__How to complete this task__:
In the entries that follow, which lines hold the string "Shuffled"? List them.

__The data__:
*****
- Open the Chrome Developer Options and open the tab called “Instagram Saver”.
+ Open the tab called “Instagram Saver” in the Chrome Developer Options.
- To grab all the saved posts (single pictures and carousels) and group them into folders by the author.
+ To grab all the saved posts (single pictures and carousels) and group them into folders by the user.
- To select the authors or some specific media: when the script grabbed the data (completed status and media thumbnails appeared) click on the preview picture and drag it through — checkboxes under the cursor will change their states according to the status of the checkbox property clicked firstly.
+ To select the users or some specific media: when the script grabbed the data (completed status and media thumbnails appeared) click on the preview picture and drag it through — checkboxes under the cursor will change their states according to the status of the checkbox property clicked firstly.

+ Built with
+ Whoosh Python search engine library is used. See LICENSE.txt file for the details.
*****
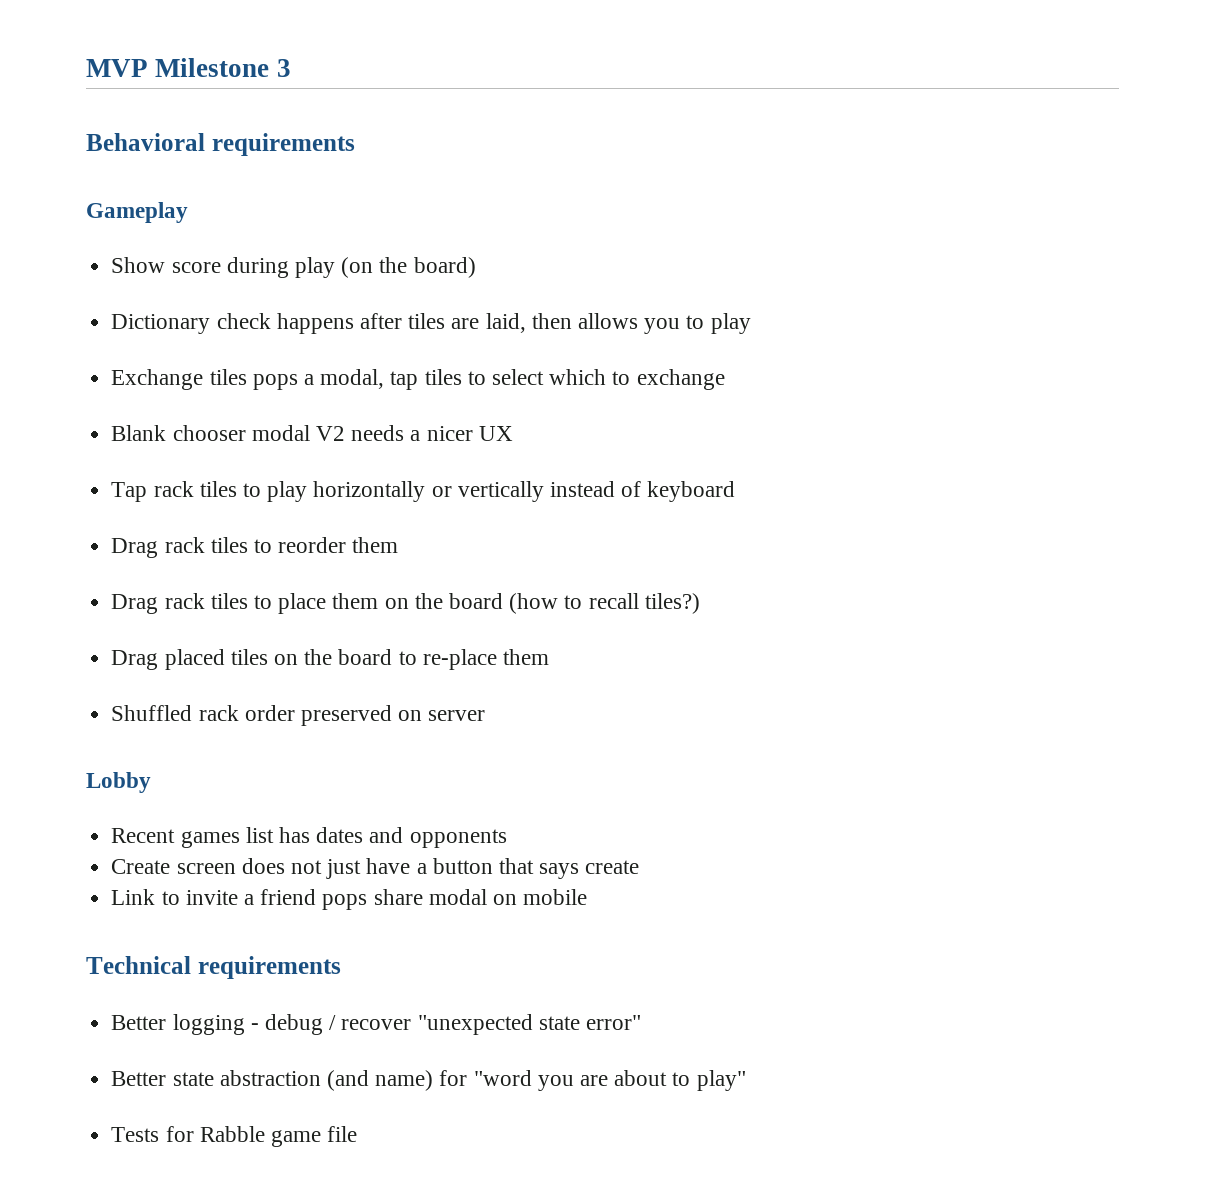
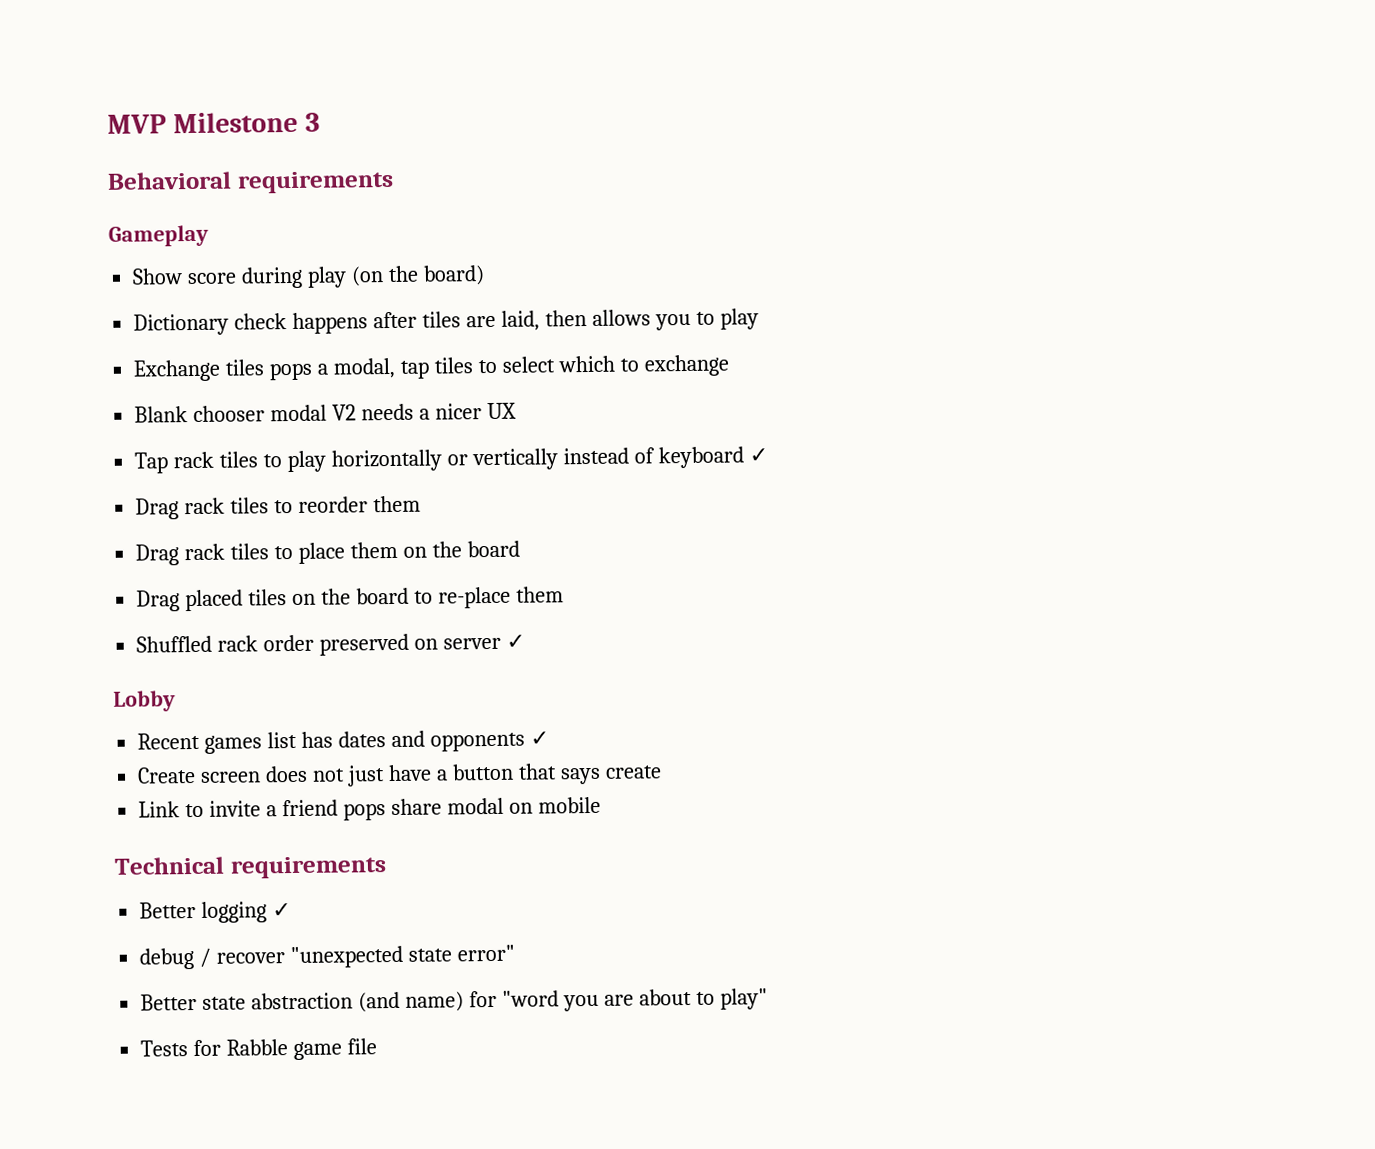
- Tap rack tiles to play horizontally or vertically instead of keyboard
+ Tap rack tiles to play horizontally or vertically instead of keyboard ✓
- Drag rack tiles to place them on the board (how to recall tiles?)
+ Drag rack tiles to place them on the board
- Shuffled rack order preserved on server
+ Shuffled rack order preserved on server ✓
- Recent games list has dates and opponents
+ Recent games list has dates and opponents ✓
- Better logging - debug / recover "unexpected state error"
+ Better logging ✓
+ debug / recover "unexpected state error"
*****
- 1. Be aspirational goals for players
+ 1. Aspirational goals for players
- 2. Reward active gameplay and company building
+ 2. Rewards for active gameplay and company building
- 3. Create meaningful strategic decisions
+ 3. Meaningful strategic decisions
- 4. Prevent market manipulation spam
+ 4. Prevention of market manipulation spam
*****
__Task solution__:
- Shuffled rack order preserved on server
+ Shuffled rack order preserved on server ✓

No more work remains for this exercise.